START Source material

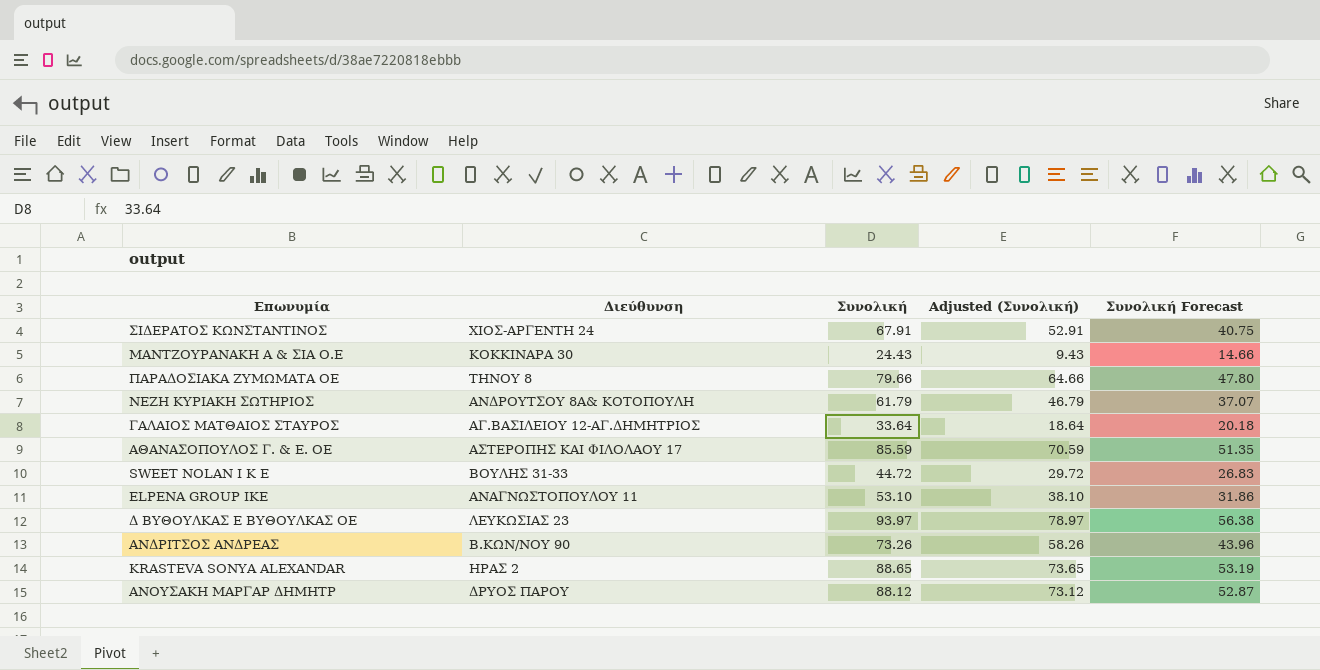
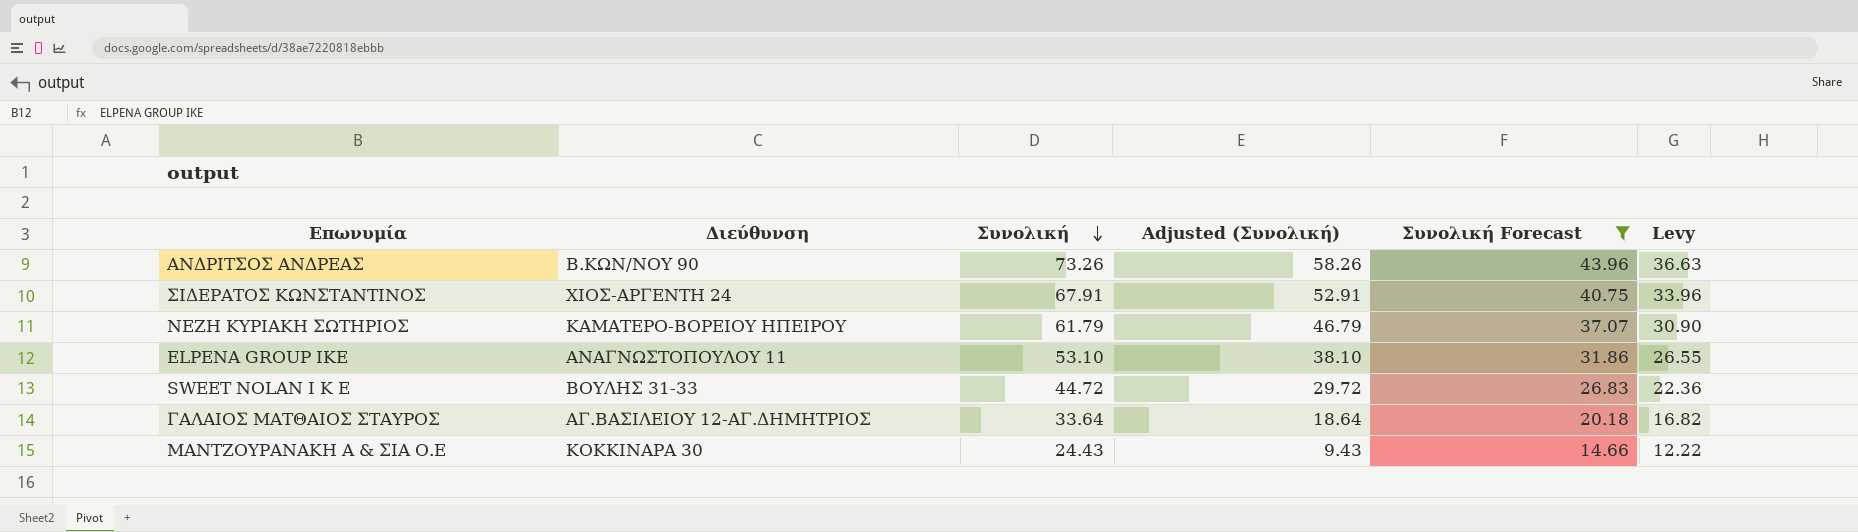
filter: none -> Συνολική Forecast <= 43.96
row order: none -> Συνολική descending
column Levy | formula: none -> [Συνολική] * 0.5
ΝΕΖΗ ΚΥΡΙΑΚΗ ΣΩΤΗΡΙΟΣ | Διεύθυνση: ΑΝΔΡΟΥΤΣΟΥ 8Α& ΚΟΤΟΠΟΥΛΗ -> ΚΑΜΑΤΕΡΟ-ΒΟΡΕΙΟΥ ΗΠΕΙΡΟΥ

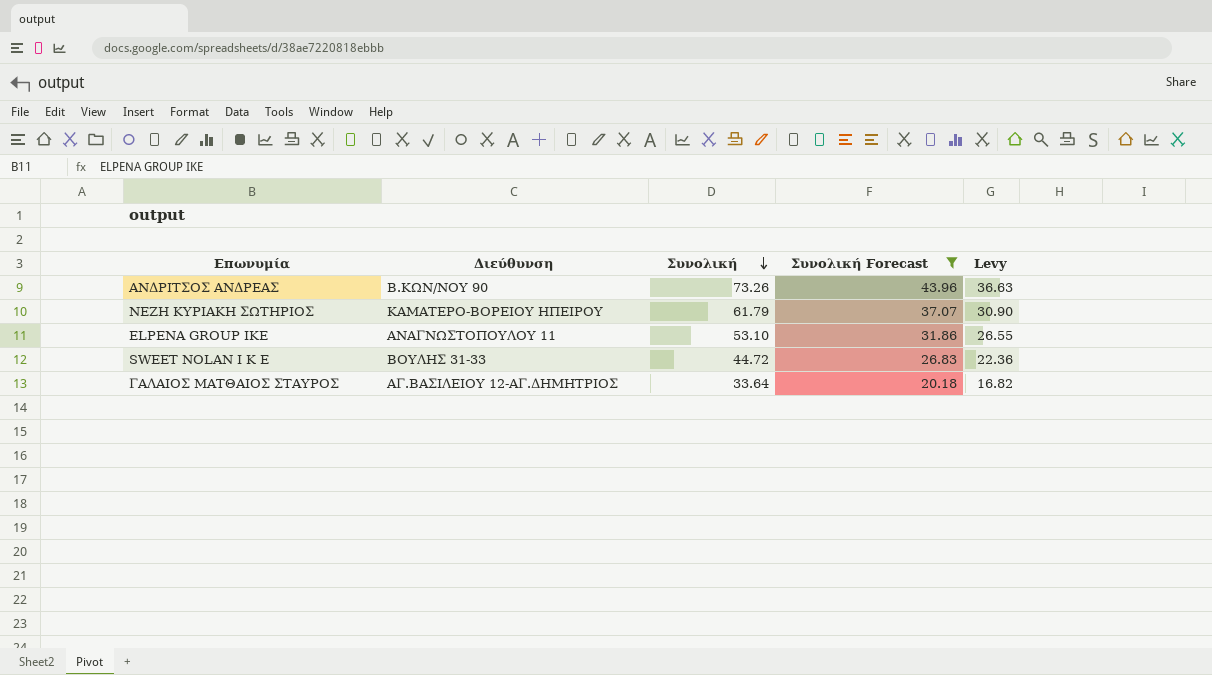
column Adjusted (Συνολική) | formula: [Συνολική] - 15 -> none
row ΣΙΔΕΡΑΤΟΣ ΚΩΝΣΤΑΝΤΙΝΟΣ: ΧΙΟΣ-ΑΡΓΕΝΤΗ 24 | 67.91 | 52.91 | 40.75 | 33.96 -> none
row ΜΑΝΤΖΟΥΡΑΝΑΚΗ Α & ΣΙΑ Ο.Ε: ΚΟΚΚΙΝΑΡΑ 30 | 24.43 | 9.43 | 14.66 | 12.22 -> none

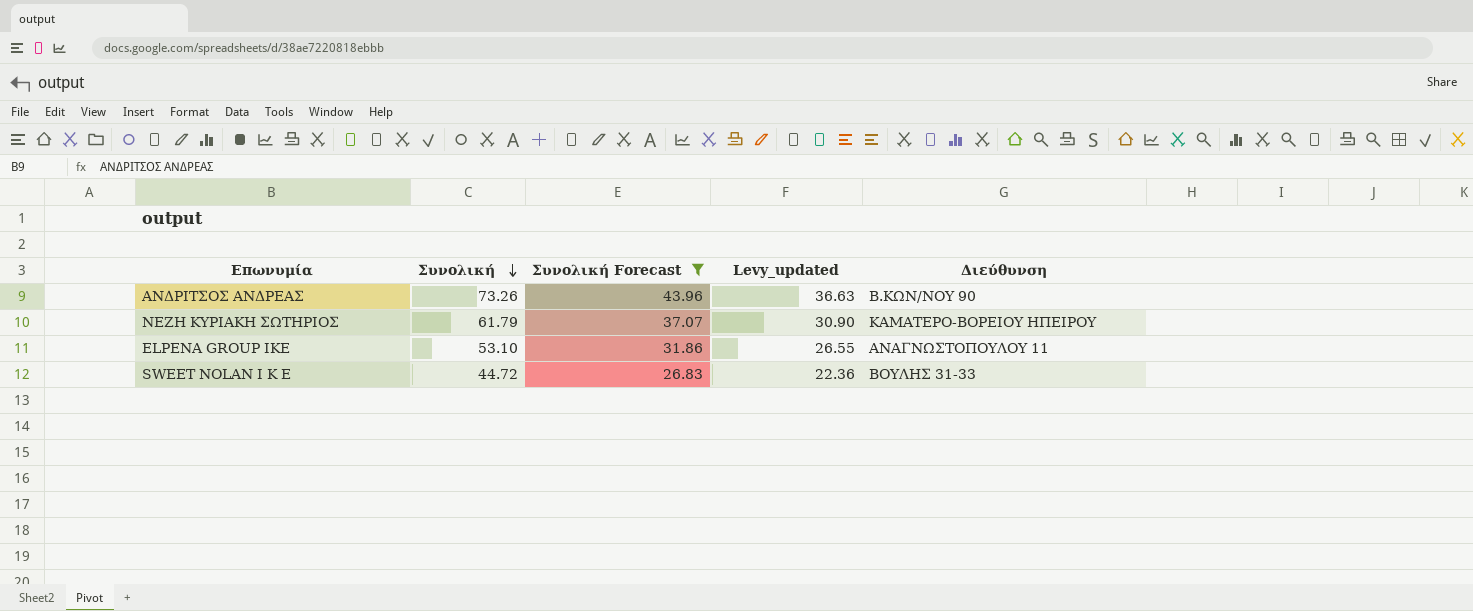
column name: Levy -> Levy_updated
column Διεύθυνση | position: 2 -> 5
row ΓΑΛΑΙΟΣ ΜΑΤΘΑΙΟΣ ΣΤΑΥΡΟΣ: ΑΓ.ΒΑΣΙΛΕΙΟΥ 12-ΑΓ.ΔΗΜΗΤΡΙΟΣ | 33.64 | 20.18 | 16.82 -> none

END Source material

__Task instructions__.
How many lines above contain the word "none"? Answer with the number alone.

__Answer space__.
7